HS2 could see funding from China, it's emerged, as Li Keqiang made a surprise announcement whilst holding a joint news conference with David Cameron in Beijing. The Chinese premier said that the two countries have reached agreement when it comes to co-operating on nuclear power, too.
“The two sides have agreed to push for a breakthrough and progress in co-operation in the areas of nuclear power and high speed railway”, said Li Keqiang, adding: "The Chinese side is willing to not only participate in but also purchase equities and stocks in UK power projects."
Cameron said that "no country in the world is more open to Chinese investment than the UK".
Speaking to journalists, he said: “I’m not embarrassed that China is investing in British nuclear power, or has shares in Heathrow airport, or Thames Water, or Manchester airport. I think it’s a positive sign of economic strength that we are open and welcome to Chinese investment. That gives, if you like, the British government more firepower to use the capital investment we have for more roads and railways and other things.”
The prime minister paved the way for a message of collaboration last week when he told an audience at the V&A museum: “I’m very interested in what’s happening in terms of high speed rail in China . . . In terms of HS2, I very much welcome Chinese investment into British infrastructure.”

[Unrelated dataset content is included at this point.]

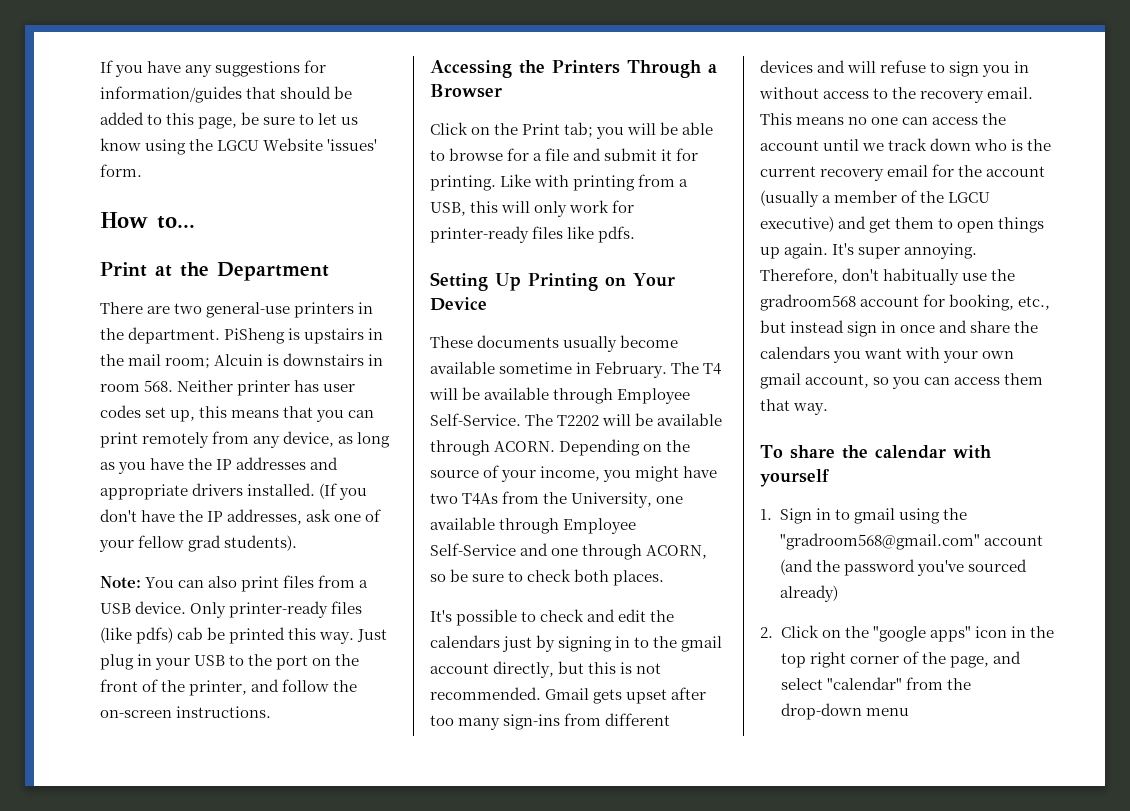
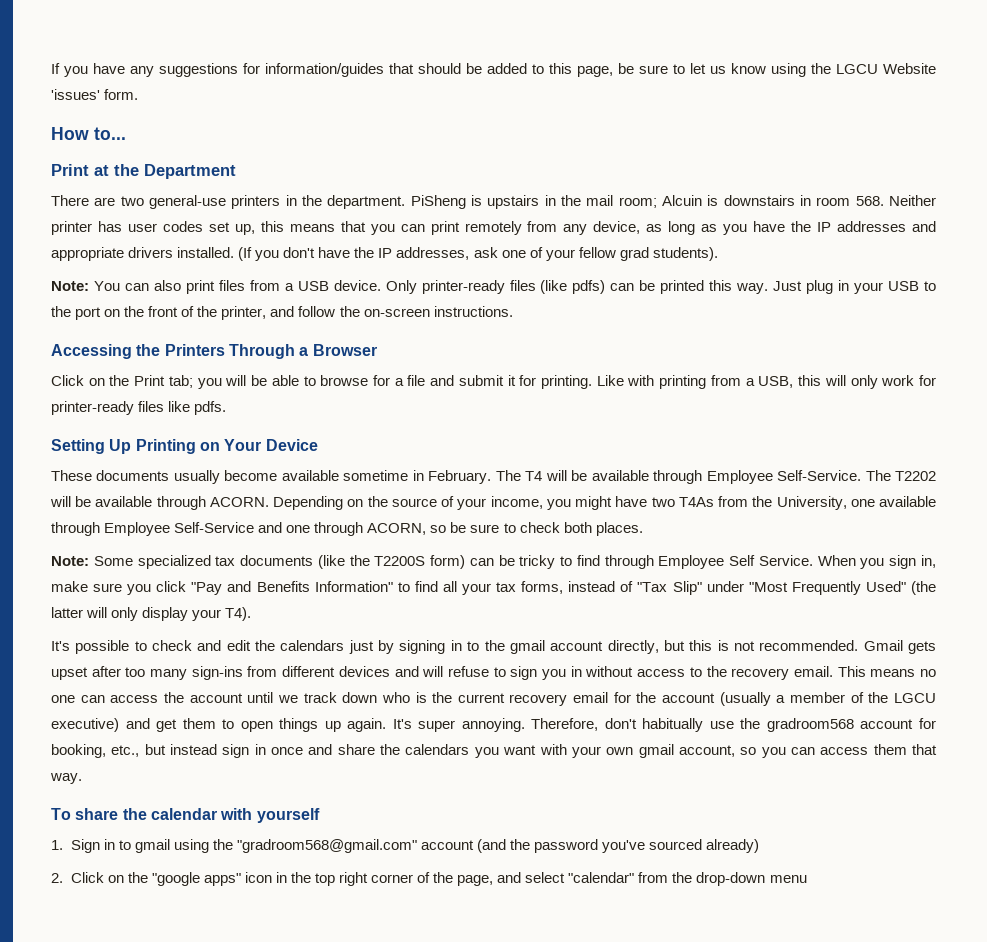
[177,627,204,640] cab -> [610,283,635,291] can
(665, 578) none -> [51,555,937,569] [51,581,937,595] [51,607,252,621] // Note: Some specialized tax documents (like the T2200S form) can be tricky to find through Employee Self Service. When you sign in, make sure you click "Pay and Benefits Information" to find all your tax forms, instead of "Tax Slip" under "Most Frequently Used" (the latter will only display your T4).

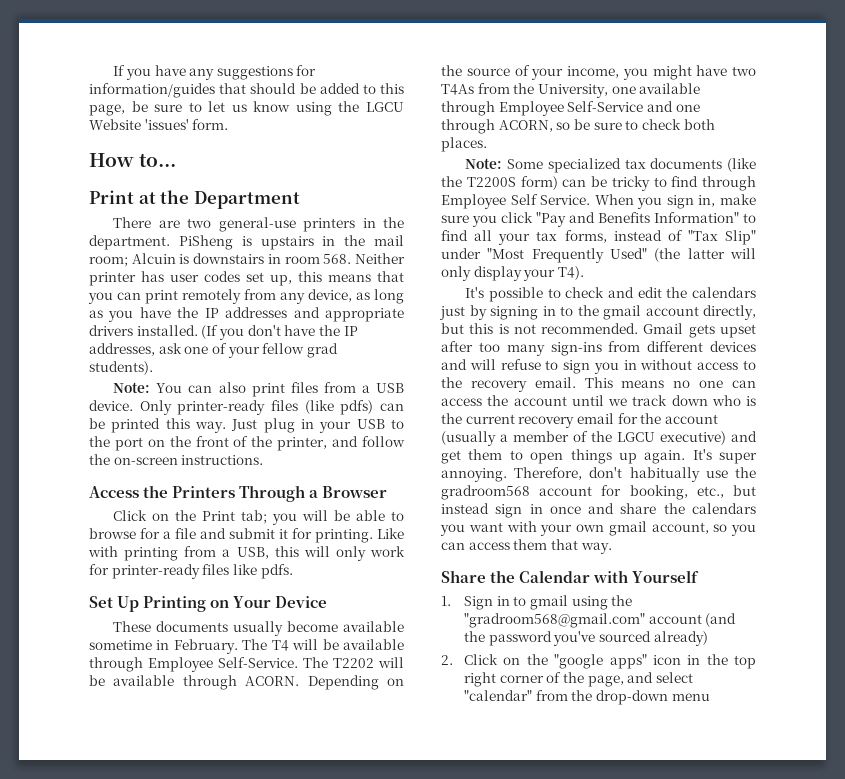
[51,344,132,359] Accessing -> [89,486,139,498] Access
[51,439,105,454] Setting -> [89,596,113,608] Set
[51,808,320,823] To share the calendar with yourself -> [441,570,700,583] Share the Calendar with Yourself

Chinese investment in HS2 could be seen as lacquering the controversial on the controversial - building on Chinese ownership of British infrastructure projects and, in this case, one that appears to be increasingly unpopular at home. The £50bn scheme faced fresh criticism last week as the Telegraph reported that a Telegraph/ICM survey had found that only three per cent of voters thought the scheme will be delivered on time and on budget. And when it comes to governmental support, more than two thirds want to scrap or stop the project whilst other avenues are considered.
But Chinese technologies are developing and being utilised very quickly. Over the last five years the country has built the biggest high speed rail network in the world, reaching almost 10,000km of track. And, despite international safety fears after the 2011 crash that killed 40 people, it is now looking to sell it technologies worldwide.